* _Problem requirements_
The full listing should be set down exactly as it reads.

* _Provided data_
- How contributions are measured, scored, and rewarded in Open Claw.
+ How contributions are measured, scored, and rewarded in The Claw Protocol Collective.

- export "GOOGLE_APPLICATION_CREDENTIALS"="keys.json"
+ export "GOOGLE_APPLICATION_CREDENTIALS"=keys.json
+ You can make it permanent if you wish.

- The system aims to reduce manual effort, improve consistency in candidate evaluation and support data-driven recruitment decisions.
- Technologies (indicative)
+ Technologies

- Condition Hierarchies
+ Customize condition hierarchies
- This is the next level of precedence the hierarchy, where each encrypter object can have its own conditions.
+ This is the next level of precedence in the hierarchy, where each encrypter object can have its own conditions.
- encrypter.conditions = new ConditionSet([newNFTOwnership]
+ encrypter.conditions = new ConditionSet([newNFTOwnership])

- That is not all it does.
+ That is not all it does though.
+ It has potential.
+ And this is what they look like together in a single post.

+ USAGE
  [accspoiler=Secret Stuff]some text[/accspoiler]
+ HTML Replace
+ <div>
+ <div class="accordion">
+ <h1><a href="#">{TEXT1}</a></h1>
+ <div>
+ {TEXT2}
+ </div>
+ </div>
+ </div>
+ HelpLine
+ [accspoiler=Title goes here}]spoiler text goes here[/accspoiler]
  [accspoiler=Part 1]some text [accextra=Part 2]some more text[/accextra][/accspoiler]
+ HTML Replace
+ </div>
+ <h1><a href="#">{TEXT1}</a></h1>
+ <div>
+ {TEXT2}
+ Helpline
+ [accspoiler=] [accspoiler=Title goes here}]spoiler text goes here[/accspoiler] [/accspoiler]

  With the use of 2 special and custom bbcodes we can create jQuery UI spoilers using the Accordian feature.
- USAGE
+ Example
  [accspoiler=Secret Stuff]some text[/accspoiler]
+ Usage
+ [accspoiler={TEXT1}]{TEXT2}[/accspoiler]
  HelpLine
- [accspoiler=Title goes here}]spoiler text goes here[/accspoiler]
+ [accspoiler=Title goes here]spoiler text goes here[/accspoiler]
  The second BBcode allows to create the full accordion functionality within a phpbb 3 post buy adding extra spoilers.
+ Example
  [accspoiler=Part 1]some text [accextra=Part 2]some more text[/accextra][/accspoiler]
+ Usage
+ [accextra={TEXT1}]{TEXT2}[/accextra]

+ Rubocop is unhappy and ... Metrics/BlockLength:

* _The completed task_
- How contributions are measured, scored, and rewarded in Open Claw.
+ How contributions are measured, scored, and rewarded in The Claw Protocol Collective.

- export "GOOGLE_APPLICATION_CREDENTIALS"="keys.json"
+ export "GOOGLE_APPLICATION_CREDENTIALS"=keys.json
+ You can make it permanent if you wish.

- The system aims to reduce manual effort, improve consistency in candidate evaluation and support data-driven recruitment decisions.
- Technologies (indicative)
+ Technologies

- Condition Hierarchies
+ Customize condition hierarchies
- This is the next level of precedence the hierarchy, where each encrypter object can have its own conditions.
+ This is the next level of precedence in the hierarchy, where each encrypter object can have its own conditions.
- encrypter.conditions = new ConditionSet([newNFTOwnership]
+ encrypter.conditions = new ConditionSet([newNFTOwnership])

- That is not all it does.
+ That is not all it does though.
+ It has potential.
+ And this is what they look like together in a single post.

+ USAGE
  [accspoiler=Secret Stuff]some text[/accspoiler]
+ HTML Replace
+ <div>
+ <div class="accordion">
+ <h1><a href="#">{TEXT1}</a></h1>
+ <div>
+ {TEXT2}
+ </div>
+ </div>
+ </div>
+ HelpLine
+ [accspoiler=Title goes here}]spoiler text goes here[/accspoiler]
  [accspoiler=Part 1]some text [accextra=Part 2]some more text[/accextra][/accspoiler]
+ HTML Replace
+ </div>
+ <h1><a href="#">{TEXT1}</a></h1>
+ <div>
+ {TEXT2}
+ Helpline
+ [accspoiler=] [accspoiler=Title goes here}]spoiler text goes here[/accspoiler] [/accspoiler]

  With the use of 2 special and custom bbcodes we can create jQuery UI spoilers using the Accordian feature.
- USAGE
+ Example
  [accspoiler=Secret Stuff]some text[/accspoiler]
+ Usage
+ [accspoiler={TEXT1}]{TEXT2}[/accspoiler]
  HelpLine
- [accspoiler=Title goes here}]spoiler text goes here[/accspoiler]
+ [accspoiler=Title goes here]spoiler text goes here[/accspoiler]
  The second BBcode allows to create the full accordion functionality within a phpbb 3 post buy adding extra spoilers.
+ Example
  [accspoiler=Part 1]some text [accextra=Part 2]some more text[/accextra][/accspoiler]
+ Usage
+ [accextra={TEXT1}]{TEXT2}[/accextra]

+ Rubocop is unhappy and ... Metrics/BlockLength:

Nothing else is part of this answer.